Muerto Juan de Lorena (1470), su hijo Juan de Calabria dirigió las fuerzas de la Generalidad en los años finales del conflicto, cuando las promesas efectuadas por Juan II de respetar las constituciones y el cansancio hacían mella en sus filas. Las huestes reales recuperaron entonces Gerona y numerosas villas del Ampurdán, El Vallés y El Maresme (1471), y pusieron sitio a Barcelona, que se entregó en 1472 (Capitulación de Pedralbes).
Era el fin de una guerra tan desastrosa que el vencedor no pudo (y quizá tampoco quiso) ser vengativo: se puso en libertad a los prisioneros, se sobreseyeron las causas judiciales pendientes, se anularon las sentencias relacionadas con la guerra, se restituyeron los bienes confiscados, se fusionó la Generalidad antijuanista con la juanista, el monarca juró de nuevo las constituciones, etc. Es como si se hubiera querido olvidar el pasado para afrontar su nefasta herencia con fuerzas renovadas.

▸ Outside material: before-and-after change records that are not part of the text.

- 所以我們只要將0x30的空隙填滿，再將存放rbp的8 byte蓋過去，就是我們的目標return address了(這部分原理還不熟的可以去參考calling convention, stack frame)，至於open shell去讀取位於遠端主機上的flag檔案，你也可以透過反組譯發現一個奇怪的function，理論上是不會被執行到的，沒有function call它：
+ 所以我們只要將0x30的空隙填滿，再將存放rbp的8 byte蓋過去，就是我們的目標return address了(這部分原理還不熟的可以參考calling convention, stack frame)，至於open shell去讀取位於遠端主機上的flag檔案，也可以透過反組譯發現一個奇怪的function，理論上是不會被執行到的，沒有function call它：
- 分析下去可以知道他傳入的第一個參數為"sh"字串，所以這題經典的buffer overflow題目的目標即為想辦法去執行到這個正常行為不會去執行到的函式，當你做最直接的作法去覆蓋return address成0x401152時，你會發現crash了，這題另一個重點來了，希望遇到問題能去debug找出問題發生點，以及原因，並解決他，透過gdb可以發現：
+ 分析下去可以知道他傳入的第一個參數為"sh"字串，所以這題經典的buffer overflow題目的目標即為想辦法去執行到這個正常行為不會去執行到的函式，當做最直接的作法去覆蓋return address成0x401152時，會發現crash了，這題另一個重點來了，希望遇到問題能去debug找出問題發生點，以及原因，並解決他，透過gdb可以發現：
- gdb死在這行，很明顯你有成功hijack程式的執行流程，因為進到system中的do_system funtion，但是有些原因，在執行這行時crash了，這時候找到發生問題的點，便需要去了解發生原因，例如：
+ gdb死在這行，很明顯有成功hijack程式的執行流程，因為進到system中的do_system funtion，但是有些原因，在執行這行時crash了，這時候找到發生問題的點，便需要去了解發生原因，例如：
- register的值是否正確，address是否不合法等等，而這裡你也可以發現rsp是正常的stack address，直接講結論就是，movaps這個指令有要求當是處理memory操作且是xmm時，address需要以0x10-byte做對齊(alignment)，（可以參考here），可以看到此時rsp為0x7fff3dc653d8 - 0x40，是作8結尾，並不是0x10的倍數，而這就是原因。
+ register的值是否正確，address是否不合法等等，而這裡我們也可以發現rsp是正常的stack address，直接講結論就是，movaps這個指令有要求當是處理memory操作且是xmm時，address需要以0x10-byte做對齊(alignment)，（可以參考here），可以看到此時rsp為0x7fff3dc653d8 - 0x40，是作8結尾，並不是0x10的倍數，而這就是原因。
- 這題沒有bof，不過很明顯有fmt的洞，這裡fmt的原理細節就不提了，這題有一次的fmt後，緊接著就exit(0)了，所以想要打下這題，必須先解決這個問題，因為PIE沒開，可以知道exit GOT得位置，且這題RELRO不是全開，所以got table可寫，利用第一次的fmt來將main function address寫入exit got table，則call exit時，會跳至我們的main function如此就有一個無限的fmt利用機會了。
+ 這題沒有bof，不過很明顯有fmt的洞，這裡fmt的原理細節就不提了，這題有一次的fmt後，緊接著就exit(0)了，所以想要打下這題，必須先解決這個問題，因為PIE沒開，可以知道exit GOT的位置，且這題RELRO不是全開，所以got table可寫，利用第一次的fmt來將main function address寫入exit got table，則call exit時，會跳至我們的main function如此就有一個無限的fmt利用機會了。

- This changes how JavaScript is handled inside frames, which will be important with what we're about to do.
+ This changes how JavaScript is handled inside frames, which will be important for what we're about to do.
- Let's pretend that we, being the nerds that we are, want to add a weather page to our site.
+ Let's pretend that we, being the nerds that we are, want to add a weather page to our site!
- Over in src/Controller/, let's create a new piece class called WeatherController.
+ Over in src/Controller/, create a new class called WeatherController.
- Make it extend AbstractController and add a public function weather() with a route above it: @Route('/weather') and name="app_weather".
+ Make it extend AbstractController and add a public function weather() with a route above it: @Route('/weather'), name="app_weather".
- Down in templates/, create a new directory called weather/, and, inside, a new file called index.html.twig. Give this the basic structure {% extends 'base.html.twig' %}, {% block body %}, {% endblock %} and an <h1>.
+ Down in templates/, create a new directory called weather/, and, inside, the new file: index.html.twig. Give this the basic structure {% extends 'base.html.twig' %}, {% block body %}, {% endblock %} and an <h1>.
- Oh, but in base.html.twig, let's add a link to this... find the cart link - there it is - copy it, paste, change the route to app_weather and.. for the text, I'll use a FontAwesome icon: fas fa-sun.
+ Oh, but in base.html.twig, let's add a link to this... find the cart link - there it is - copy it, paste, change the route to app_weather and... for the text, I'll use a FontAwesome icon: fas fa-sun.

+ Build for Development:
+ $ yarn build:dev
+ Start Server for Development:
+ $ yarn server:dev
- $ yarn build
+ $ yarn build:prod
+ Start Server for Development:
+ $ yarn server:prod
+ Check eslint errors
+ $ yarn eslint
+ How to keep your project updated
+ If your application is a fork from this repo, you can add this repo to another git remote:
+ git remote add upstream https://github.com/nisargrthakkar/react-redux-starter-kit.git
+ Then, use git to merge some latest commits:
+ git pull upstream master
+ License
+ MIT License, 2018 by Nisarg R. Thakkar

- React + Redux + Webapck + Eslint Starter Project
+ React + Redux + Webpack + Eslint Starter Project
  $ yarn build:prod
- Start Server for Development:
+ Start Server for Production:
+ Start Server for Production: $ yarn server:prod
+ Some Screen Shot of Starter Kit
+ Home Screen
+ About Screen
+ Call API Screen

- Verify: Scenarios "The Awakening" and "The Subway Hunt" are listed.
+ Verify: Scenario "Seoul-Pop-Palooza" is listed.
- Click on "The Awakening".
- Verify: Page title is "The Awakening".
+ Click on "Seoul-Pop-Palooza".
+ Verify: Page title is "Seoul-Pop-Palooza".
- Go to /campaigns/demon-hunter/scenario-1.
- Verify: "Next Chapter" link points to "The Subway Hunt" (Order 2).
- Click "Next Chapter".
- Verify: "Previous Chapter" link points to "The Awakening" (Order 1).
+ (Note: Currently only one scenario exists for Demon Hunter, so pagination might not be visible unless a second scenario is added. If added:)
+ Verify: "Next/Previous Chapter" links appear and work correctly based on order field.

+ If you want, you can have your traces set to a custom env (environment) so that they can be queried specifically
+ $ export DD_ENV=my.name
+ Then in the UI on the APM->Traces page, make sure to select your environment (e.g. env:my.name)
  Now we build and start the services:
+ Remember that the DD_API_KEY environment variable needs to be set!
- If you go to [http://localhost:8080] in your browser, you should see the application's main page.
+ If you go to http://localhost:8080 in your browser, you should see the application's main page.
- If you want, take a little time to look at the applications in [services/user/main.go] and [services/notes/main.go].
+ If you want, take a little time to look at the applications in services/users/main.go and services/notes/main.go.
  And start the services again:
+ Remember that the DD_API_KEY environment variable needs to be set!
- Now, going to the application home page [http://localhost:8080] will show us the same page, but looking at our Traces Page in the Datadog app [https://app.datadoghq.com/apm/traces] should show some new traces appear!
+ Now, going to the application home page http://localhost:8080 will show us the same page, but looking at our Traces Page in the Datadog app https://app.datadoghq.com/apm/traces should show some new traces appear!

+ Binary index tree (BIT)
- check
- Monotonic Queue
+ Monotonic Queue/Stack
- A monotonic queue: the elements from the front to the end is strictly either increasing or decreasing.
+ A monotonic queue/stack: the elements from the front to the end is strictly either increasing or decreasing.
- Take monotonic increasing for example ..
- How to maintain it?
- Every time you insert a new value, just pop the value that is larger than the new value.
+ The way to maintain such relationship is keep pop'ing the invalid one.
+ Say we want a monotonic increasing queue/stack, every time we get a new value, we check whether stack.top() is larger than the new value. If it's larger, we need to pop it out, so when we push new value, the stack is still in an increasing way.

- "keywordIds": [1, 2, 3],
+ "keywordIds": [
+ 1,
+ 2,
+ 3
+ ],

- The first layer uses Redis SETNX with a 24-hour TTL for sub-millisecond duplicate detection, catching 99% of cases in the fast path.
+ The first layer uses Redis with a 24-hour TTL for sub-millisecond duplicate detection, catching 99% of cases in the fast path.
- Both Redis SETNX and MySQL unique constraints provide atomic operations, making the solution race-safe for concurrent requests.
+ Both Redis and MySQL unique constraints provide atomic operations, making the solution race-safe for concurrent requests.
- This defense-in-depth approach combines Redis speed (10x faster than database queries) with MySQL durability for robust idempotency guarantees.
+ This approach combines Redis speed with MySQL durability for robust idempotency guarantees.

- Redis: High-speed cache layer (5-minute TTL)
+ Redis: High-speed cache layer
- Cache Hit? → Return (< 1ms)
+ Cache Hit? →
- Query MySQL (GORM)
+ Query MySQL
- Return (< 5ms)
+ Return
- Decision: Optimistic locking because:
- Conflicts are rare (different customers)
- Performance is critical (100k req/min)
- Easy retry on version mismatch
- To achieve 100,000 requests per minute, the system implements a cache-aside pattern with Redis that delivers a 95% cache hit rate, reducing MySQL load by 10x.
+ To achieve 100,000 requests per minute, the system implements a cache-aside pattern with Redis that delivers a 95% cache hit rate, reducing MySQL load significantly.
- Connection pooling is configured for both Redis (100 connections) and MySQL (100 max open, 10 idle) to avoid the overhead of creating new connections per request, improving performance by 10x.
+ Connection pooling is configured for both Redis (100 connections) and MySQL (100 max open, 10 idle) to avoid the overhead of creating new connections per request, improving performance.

Entre los grandes problemas del momento había situaciones nuevas como la pérdida del Rosellón y la Cerdaña; y viejas heridas sin cicatrizar como las reivindicaciones de los remensas, que habían luchado al lado del rey pensando obtener su ayuda para la abolición de las servidumbres; la composición del gobierno municipal de Barcelona por la que seguían disputando las clases medias y el patriciado; numerosos interrogantes de orden constitucional que se habían planteado las Cortes desde el siglo XIV (relativos a la independencia de la administración de justicia, el control de los oficiales reales, la responsabilidad del gobierno real) y, en suma, el dilema pactismo-autoritarismo. Juan II intentó resolver algunas cuestiones, como la recuperación por las armas del Rosellón y la Cerdaña (1473-75), donde fracasó, pero en general se manifestó irresoluto. No afrontó la solución del conflicto remensa, la reforma del gobierno municipal de Barcelona y los problemas constitucionales pendientes, a los que tendría que dar respuesta su hijo Fernando el Católico. J. Vicens atribuye la inacción del viejo Juan II a la edad ("Vivió demasiado tiempo. Nadie puede ultrapasar los límites donde cada generación encuentra la frontera de su eficacia histórica"). Pero quizá la cuestión no es tan simple. Habría que ver hasta qué punto el hundimiento en la crisis a que la guerra había llevado a Cataluña (quiebra de la banca municipal de Barcelona, quiebra de las finanzas públicas, quiebra del gran comercio catalán, devaluaciones monetarias, emigración de hombres y capitales) pudo coadyuvar a la inacción de la política real. En todo caso, para Cataluña, en vísperas de su inserción, a través de la Corona de Aragón, en la monarquía hispánica de los Austrias, era un mal comienzo.